In the eight years that Carl and Tanya Whitley have cared for their son Tim in their San Jose home, they’ve weathered many challenges. Duchenne muscular dystrophy makes Tim reliant on a ventilator and a host of other medical equipment. His lungs must be suctioned out many times a day.
Now the family is confronting the supply chain shortage, an issue faced by lots of Americans — but for them and others who depend on at-home medical equipment, the stakes are dramatically higher.
“If you can’t find the right color shoes, or your kid can’t get the toy they want for Christmas, it will be fine,” said Mike Scarsella, vice president of the home medical equipment division of Compass Health, a manufacturer and distributor. “It’s a little different when mom needs a walker to maintain her mobility.”
Critical components that keep Tim, 35, alive have been tough to come by in recent months. Some are as simple as small plastic tubes, but still are vital to his health.

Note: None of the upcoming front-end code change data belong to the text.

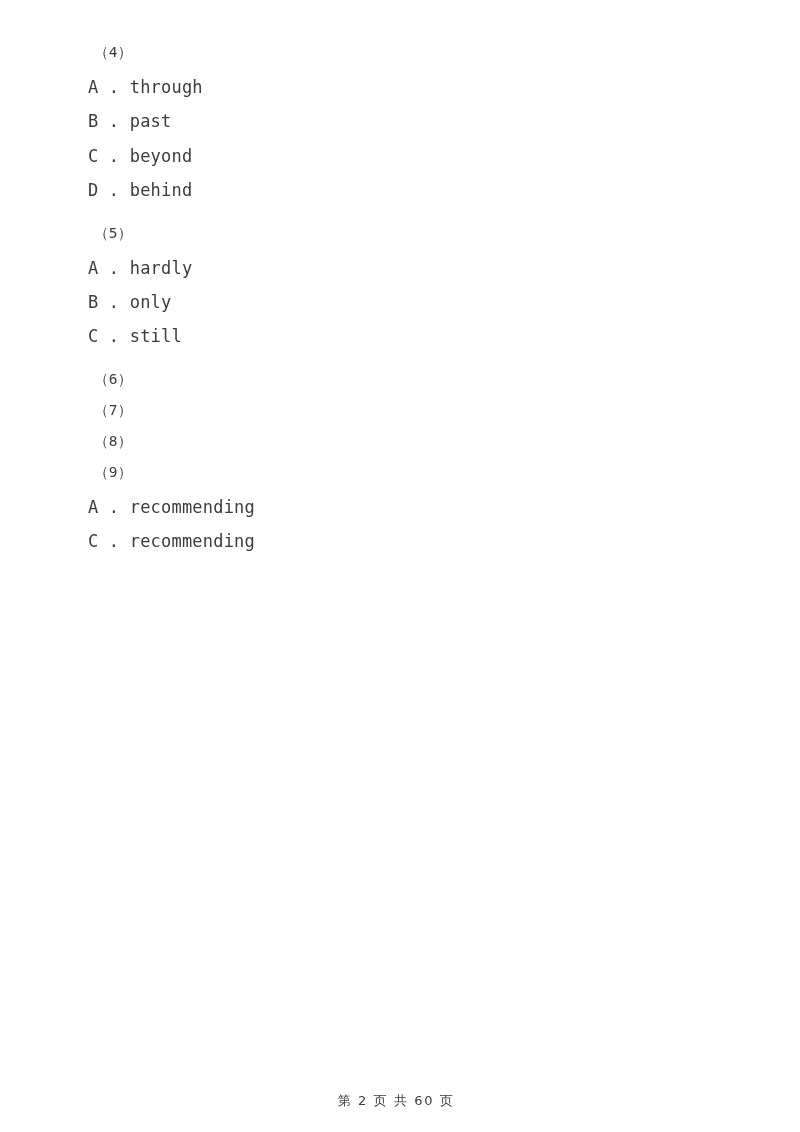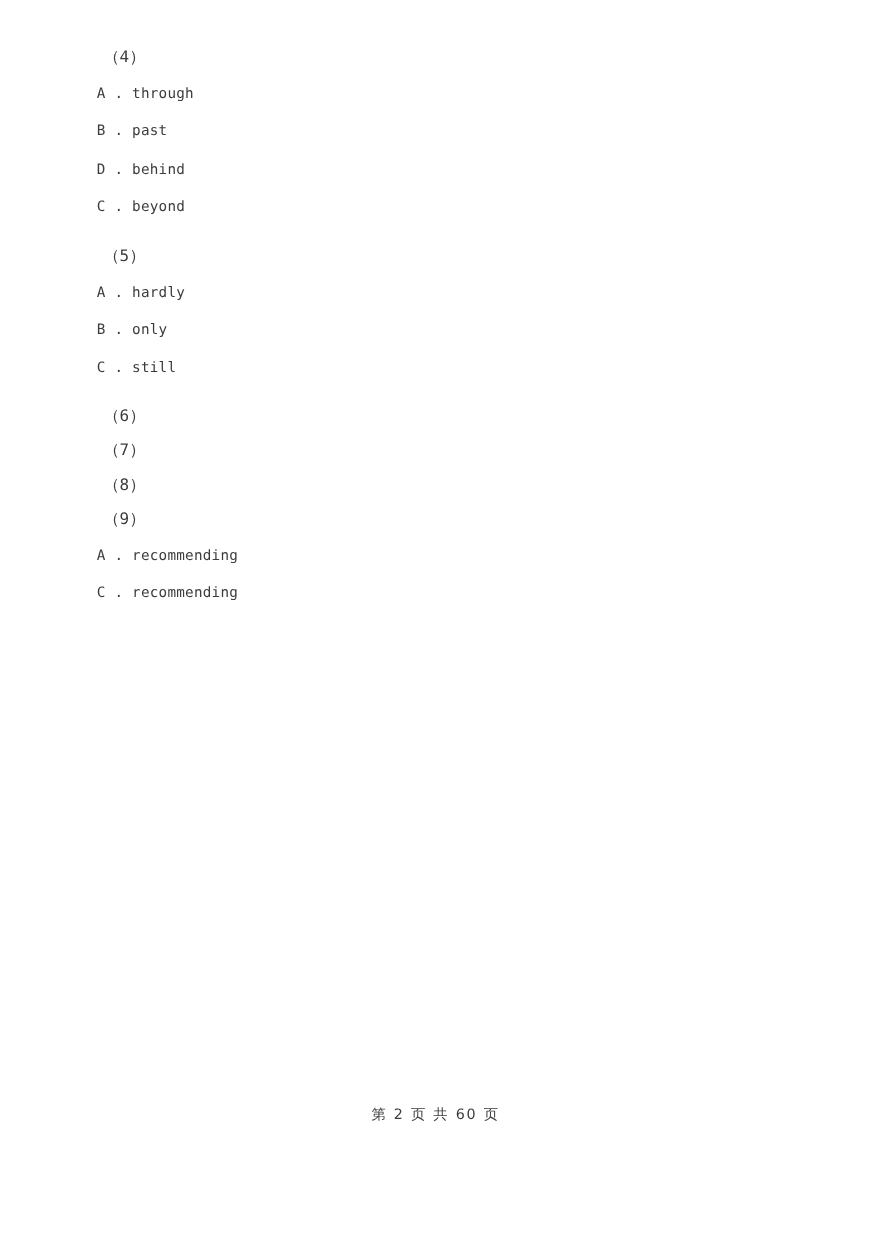--- a/index.html
+++ b/index.html
@@ -54,7 +54,7 @@
   }
 
   .option {
-    font-size: 13px;
+    font-size: 17px;
     line-height: 1;
     color: #3c3c3c;
     height: 34.4px;

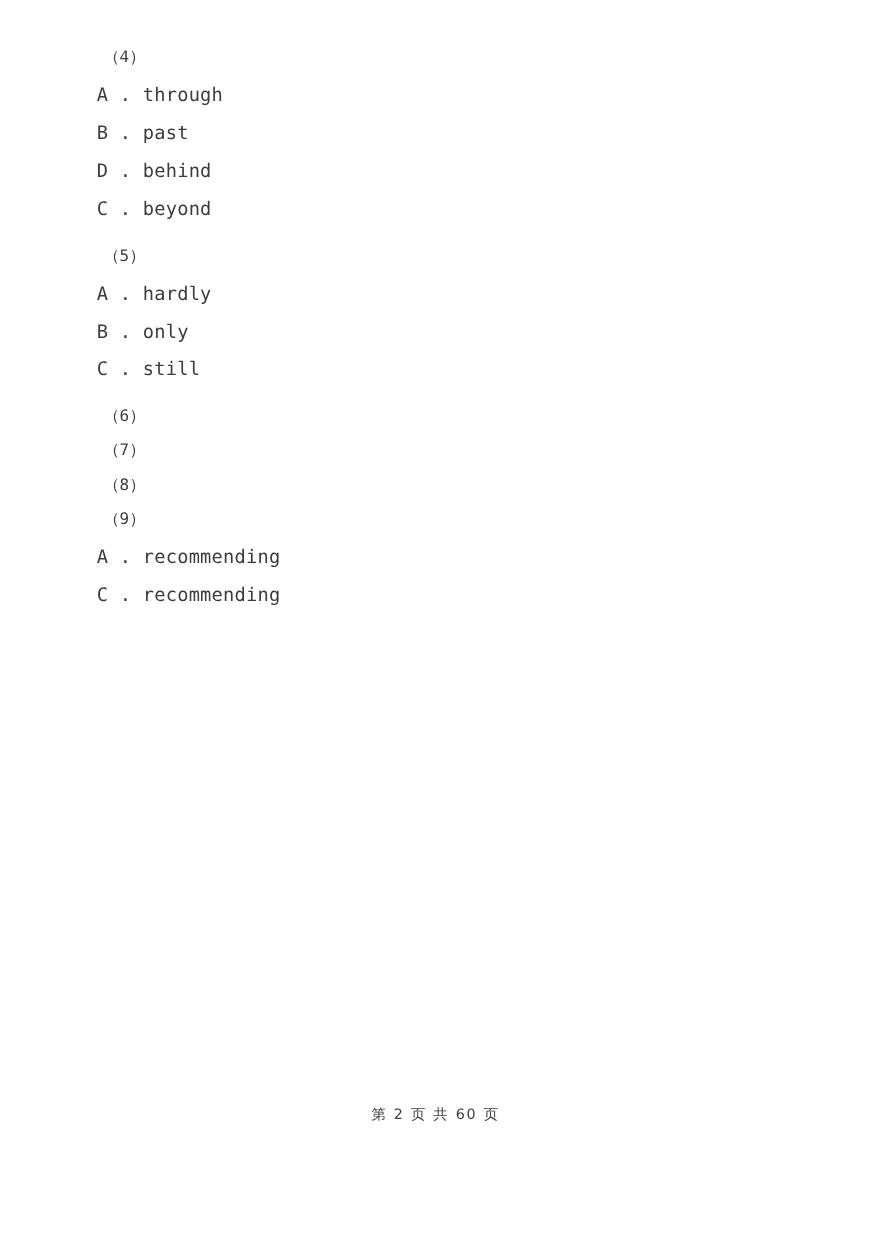--- a/index.html
+++ b/index.html
@@ -99,8 +99,8 @@
       <div class="option-list">
         <div class="option">A . through</div>
         <div class="option">B . past</div>
+        <div class="option">C . beyond</div>
         <div class="option">D . behind</div>
-        <div class="option">C . beyond</div>
       </div>
     </div>
 

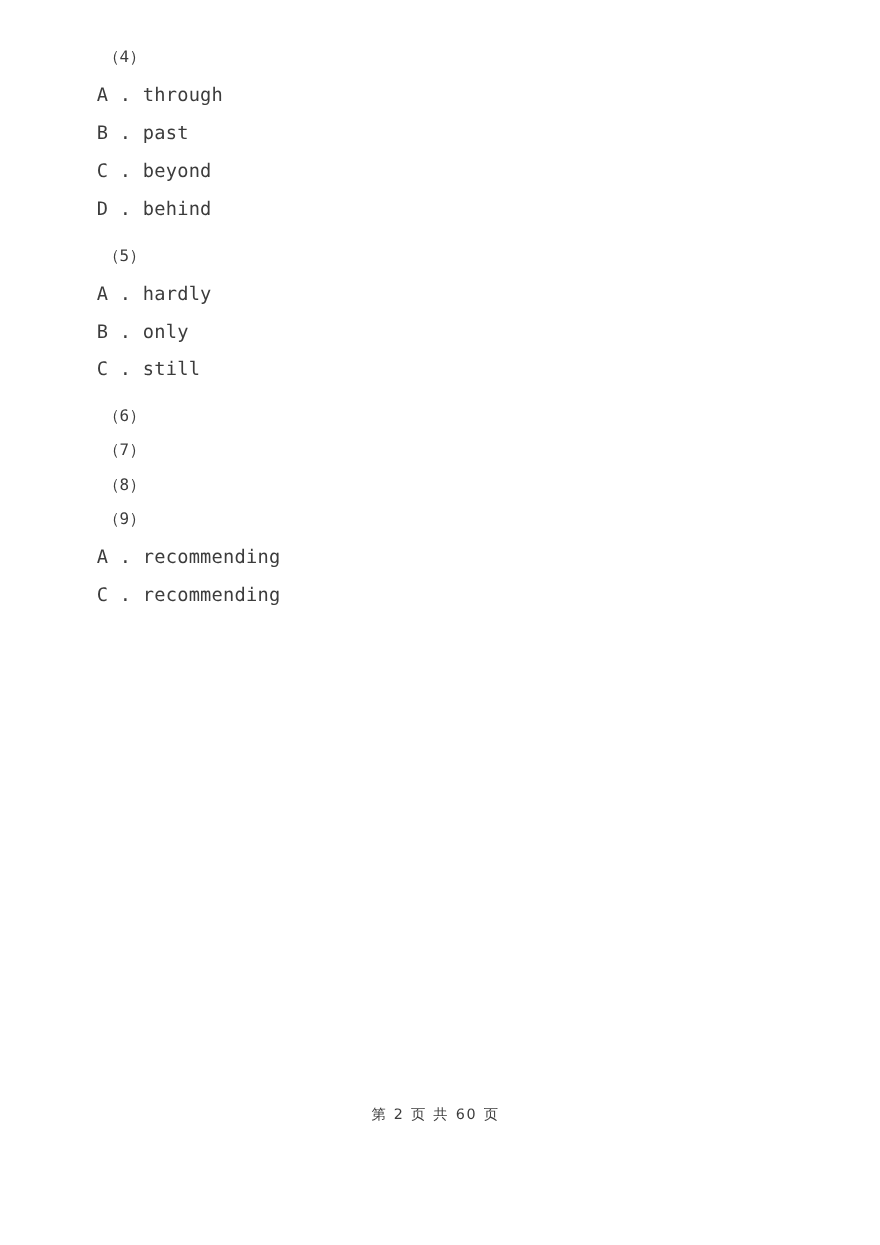--- a/index.html
+++ b/index.html
@@ -77,7 +77,7 @@
   .footer {
     position: absolute;
     left: 0;
-    top: 1004px;
+    top: 1092px;
     width: 792px;
     text-align: center;
     font-family: "DejaVu Sans", "Liberation Sans", sans-serif;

“All the equipment involved with the (tracheostomy tube) has to be changed out on a regular basis,” said Carl Whitley, 76. “It grows bacteria, is what it does. Every item has a different longevity.”
At various times in recent months different equipment was unavailable: the inner cannulas (tubes inserted into the body) for Tim’s tracheostomy, the closed suction catheter for the ventilator, the omniflex adaptor for the trach tube and the suction canisters.
“We depend on those supplies to help keep him healthy,” said Carl, a retired pastor. Tanya, 72, is a retired church secretary. “Sometimes when (various tubes) were back ordered, we’d have to wash them, dry in the sun and try to re-use them. That’s very scary because you can really grow bacteria if you’re not careful.”
Tanya Whitley works to clean the tracheostomy tube for her son, Tim, who lives with a ventilator at their home in San Jose.
Jessica Christian/The Chronicle
He’s also been forced to cobble together pieces of suction tubing and other parts, MacGyver-style. “You learn to improvise,” he said. His medical supplier, My Best Home Care, tried to compensate for shortages by finding different brands of equipment. Some didn’t work as well. “But you have to make do with what you can get,” Carl said.
For babies and children who rely on ventilators, shortages of extra-small sizes were even more acute, said Francisco Morales, director of clinical operations at My Best Home Care, a San Jose company that specializes in complex home respiratory equipment.
“There was a severe strain in our ability to obtain these to the point where patients had to be readmitted (to the hospital) because there were no trach tubes in smaller sizes,” he said. “We’ve had families calling us; their baby’s been in the NICU for 17 months and came home for intensive care and we couldn’t get them their trach tube.”
For infants and children, trach tubes have to be replaced as often as weekly to prevent their bodies from growing around them, while adults need to swap them out about every three months, he said.